I have written before about the importance of under-promising and over-delivering as a way of satisfying delighting your online community’s members. On a similar theme, today I want to talk about the importance of always going the extra mile for your members. Just a little bit of extra effort can yield huge rewards.
Your community will stand out from the crowd. Most don’t go the extra mile, hence the word ‘extra’ – don’t make the same mistake yourself. Every time you put in that bit of extra effort, it is noticed by your members. They may not openly confirm their feelings, but it’s a fact. Not only that, but going the extra mile helps develop and strengthen your online community. It shows you care about your members. It shows you want to help your members. It shows you value your members.

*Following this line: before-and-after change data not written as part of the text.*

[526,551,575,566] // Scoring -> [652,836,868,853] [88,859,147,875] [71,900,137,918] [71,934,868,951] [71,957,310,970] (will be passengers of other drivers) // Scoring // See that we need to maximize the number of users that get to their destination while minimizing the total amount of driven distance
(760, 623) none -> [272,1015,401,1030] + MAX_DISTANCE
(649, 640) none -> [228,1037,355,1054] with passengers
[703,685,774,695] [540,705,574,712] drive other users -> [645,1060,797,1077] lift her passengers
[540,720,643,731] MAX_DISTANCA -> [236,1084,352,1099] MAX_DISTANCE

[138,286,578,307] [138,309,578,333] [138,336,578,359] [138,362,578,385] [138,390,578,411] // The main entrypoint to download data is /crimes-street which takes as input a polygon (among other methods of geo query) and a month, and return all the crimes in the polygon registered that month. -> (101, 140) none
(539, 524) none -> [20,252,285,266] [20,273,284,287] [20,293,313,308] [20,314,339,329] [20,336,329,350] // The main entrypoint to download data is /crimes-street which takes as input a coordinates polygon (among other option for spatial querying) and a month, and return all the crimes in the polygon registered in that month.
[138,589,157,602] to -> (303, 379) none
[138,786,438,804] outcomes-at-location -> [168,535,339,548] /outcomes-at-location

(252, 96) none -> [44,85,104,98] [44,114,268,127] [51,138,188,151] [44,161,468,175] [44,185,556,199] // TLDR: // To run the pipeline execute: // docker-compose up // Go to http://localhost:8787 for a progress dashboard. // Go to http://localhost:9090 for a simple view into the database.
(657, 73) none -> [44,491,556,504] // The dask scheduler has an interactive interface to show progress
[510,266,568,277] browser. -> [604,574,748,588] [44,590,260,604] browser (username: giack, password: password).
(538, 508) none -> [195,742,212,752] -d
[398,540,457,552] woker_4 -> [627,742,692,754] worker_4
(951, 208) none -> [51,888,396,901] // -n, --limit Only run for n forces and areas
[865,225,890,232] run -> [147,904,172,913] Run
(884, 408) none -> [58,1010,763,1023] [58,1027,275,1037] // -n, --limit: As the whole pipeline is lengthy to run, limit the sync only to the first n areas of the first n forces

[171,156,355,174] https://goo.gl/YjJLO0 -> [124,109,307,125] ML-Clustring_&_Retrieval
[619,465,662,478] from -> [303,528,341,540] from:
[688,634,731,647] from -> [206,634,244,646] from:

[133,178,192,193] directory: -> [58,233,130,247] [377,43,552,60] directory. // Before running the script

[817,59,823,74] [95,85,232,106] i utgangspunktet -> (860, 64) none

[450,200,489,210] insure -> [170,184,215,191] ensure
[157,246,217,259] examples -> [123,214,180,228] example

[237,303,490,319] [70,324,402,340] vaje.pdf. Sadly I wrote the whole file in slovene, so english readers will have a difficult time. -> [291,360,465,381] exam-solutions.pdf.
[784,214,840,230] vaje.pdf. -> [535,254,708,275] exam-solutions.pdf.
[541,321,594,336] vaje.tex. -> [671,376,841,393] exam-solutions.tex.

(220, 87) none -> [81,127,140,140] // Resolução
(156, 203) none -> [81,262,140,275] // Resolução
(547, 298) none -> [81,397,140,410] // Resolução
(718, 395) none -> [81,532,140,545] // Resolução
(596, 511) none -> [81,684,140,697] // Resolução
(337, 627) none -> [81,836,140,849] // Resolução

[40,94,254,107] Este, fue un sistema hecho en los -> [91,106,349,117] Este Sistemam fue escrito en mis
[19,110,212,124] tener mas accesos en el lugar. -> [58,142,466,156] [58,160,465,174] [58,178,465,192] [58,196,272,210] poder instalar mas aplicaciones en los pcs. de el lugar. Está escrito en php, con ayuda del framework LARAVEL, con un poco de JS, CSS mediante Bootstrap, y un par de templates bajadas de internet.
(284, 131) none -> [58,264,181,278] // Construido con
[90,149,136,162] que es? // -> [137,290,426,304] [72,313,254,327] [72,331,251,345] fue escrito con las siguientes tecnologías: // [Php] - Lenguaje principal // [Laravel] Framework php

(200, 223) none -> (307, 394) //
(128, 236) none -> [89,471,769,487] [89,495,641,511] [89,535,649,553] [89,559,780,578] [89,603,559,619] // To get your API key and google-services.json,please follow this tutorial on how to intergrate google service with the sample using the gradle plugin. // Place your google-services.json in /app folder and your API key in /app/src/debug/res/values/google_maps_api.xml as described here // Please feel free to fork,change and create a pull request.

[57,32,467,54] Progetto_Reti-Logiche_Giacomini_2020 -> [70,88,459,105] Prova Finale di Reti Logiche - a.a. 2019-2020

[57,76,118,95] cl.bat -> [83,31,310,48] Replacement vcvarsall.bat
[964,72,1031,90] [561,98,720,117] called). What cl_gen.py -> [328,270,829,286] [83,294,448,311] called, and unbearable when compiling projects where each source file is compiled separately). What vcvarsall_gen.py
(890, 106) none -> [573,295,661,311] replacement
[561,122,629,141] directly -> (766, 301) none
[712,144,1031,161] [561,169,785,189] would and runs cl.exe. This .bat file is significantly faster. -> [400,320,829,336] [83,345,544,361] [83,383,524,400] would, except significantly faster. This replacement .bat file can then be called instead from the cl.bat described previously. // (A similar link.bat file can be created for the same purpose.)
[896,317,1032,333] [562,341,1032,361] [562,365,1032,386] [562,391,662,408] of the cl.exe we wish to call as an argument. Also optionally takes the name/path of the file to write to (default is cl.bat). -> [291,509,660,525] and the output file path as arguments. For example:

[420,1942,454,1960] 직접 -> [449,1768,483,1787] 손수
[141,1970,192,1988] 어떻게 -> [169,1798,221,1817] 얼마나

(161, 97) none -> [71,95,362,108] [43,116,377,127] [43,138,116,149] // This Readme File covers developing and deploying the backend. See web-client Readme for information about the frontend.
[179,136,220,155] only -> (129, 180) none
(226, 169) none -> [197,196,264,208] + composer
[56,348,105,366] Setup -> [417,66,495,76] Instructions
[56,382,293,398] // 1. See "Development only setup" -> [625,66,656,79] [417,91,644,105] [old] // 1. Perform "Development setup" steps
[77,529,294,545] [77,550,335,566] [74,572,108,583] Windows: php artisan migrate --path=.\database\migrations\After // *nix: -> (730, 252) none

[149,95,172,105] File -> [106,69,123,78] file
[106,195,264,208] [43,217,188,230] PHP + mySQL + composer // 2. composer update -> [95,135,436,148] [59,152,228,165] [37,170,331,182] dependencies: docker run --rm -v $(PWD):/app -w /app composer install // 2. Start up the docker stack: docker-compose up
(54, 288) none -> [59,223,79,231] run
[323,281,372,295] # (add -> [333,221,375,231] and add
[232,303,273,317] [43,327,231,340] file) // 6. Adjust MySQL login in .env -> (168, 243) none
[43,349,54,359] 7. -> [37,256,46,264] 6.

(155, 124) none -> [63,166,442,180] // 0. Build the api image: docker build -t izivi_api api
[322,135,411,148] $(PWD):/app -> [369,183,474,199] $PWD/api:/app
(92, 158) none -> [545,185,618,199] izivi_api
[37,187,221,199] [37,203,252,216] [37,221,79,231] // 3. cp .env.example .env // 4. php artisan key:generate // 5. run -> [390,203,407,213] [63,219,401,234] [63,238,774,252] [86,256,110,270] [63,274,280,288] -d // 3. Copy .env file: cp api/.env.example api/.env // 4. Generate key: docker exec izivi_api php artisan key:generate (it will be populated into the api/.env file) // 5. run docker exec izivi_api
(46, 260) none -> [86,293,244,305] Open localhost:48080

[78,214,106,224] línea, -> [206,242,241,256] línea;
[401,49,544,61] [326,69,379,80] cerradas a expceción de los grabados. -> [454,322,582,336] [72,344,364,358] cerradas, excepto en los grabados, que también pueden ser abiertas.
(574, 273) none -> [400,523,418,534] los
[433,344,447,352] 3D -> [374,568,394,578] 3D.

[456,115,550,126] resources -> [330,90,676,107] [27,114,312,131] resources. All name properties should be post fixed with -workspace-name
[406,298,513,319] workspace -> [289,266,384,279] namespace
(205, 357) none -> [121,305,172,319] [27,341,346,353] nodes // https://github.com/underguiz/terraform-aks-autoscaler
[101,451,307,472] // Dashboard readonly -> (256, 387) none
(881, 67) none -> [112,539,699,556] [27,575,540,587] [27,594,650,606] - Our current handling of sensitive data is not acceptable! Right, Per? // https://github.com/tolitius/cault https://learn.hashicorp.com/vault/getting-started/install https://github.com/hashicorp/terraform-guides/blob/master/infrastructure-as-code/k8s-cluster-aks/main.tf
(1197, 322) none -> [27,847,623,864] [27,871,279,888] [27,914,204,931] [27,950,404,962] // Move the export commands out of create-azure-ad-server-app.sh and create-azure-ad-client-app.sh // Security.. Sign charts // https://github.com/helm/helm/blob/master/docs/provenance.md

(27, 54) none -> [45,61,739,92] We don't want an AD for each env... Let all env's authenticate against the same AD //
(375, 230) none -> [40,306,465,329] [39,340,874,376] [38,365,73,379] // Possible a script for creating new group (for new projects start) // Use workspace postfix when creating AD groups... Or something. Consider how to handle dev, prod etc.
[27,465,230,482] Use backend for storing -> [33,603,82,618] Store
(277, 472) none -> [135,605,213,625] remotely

A member who doesn’t feel valued won’t stick around for long in your community. If for some odd reason they do stay, they won’t add as much value to the community as they would if they felt valued and appreciated themselves.
10 ways to go the ‘extra mile’
1. If someone asks for help, don’t send them a link to the help section. Help them out personally. Email? OK. Instant Messenger? Better. Telephone? Wow! Awesome!
2. A day or two later, follow up any help enquiries to ensure the issue has been resolved.
3. If this is a common issue that keeps cropping up, fix the problem. Make the community easier to use, or create a ‘dummies’ guide – video is always better than text. Offer both, just to be safe.
4. If someone asks a question in your community and nobody answers, answer the question yourself. It may take some research, but that member won’t forget your effort.
5. If a member suggests a site feature and you like the idea, involve them in the development process. If a member makes a suggestion you don’t like, don’t just say no – tell them why you won’t be acting on it.
6. If someone introduces themselves as a new member, send them some links to discussions you feel will be of interest to them.
7. When new members join, contact existing members with similar interests and suggest they talk.
8. If someone sends a small quantity of spam to your members, delete that member and then personally apologise to each member that received the spam. If it’s a large quantity, make a public apology in your community and tell them what you have done to prevent it from happening again.
9. Once a week, find members of your online community that haven’t been active for a while. Reach out to them and try to bring them back. Maybe they are confused? Maybe something happened that you weren’t aware of. Either way, you need to know why they are no longer active… and then act on that knowledge.
10. Keep the dialogue going – in public and in private. Some community managers seem to feel communication done in private doesn’t add value or strengthen a community. This is nonsense. Just because the interaction isn’t publicly visible, it doesn’t mean it isn’t adding value. If members want to chat with you in private, see it as a positive – not a negative. Why not initiate some private conversations yourself? Some members may be shy to start chatting in public right away.
Every time you interact with your members, before hitting the ‘Send’ or ‘Post’ button, ask yourself if there is anything extra you could do or say to make your member’s experience with you and your community truly amazing. I bet there is. Sure, it may mean a bit of extra work but it will be worth it. I promise.
How do you go the extra mile for your online community’s members?